▶ **Stored data entries**
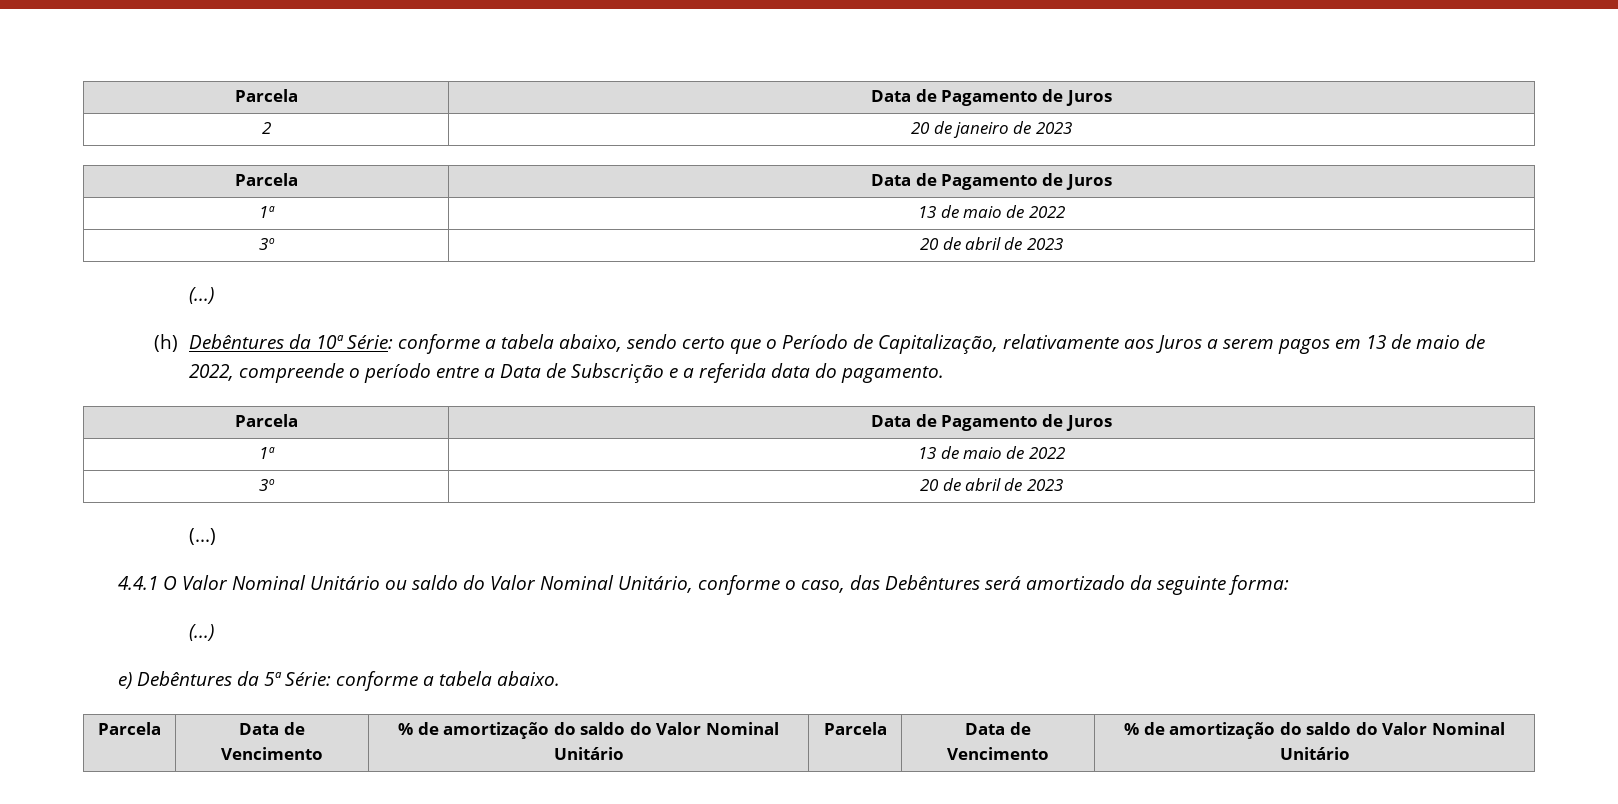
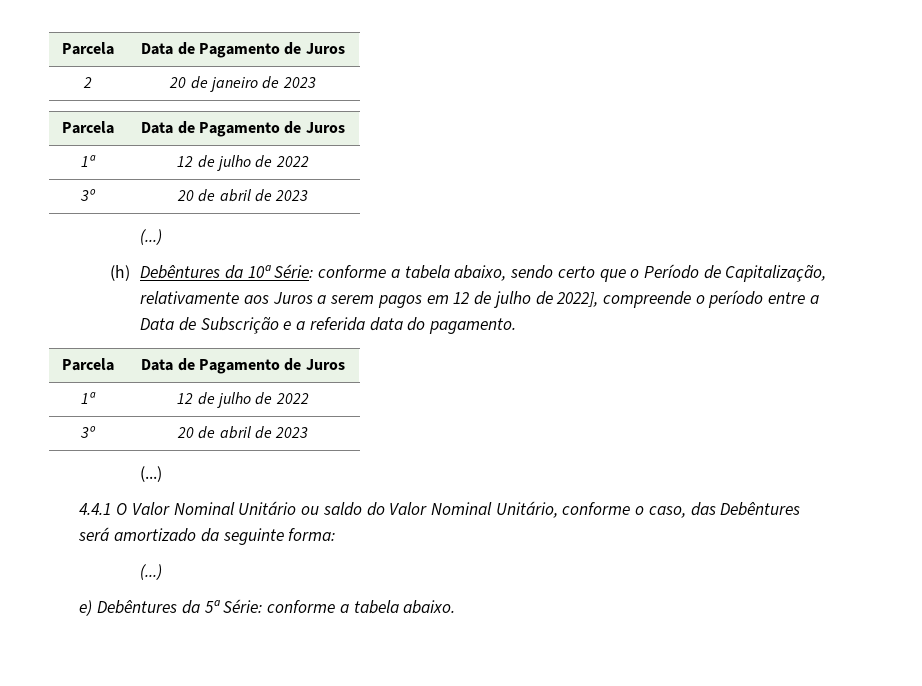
  2 | 20 de janeiro de 2023
  Parcela | Data de Pagamento de Juros
- 1ª | 13 de maio de 2022
+ 1ª | 12 de julho de 2022
- (h) Debêntures da 10ª Série: conforme a tabela abaixo, sendo certo que o Período de Capitalização, relativamente aos Juros a serem pagos em 13 de maio de 2022, compreende o período entre a Data de Subscrição e a referida data do pagamento.
+ (h) Debêntures da 10ª Série: conforme a tabela abaixo, sendo certo que o Período de Capitalização, relativamente aos Juros a serem pagos em 12 de julho de 2022], compreende o período entre a Data de Subscrição e a referida data do pagamento.
  Parcela | Data de Pagamento de Juros
- 1ª | 13 de maio de 2022
+ 1ª | 12 de julho de 2022
- Parcela | Data de Vencimento | % de amortização do saldo do Valor Nominal Unitário | Parcela | Data de Vencimento | % de amortização do saldo do Valor Nominal Unitário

▶ **Action item**
Retype each line of the records exactly as it reads; no pictures belong in the copy.

▶ **Completed task**
  2 | 20 de janeiro de 2023
  Parcela | Data de Pagamento de Juros
- 1ª | 13 de maio de 2022
+ 1ª | 12 de julho de 2022
- (h) Debêntures da 10ª Série: conforme a tabela abaixo, sendo certo que o Período de Capitalização, relativamente aos Juros a serem pagos em 13 de maio de 2022, compreende o período entre a Data de Subscrição e a referida data do pagamento.
+ (h) Debêntures da 10ª Série: conforme a tabela abaixo, sendo certo que o Período de Capitalização, relativamente aos Juros a serem pagos em 12 de julho de 2022], compreende o período entre a Data de Subscrição e a referida data do pagamento.
  Parcela | Data de Pagamento de Juros
- 1ª | 13 de maio de 2022
+ 1ª | 12 de julho de 2022
- Parcela | Data de Vencimento | % de amortização do saldo do Valor Nominal Unitário | Parcela | Data de Vencimento | % de amortização do saldo do Valor Nominal Unitário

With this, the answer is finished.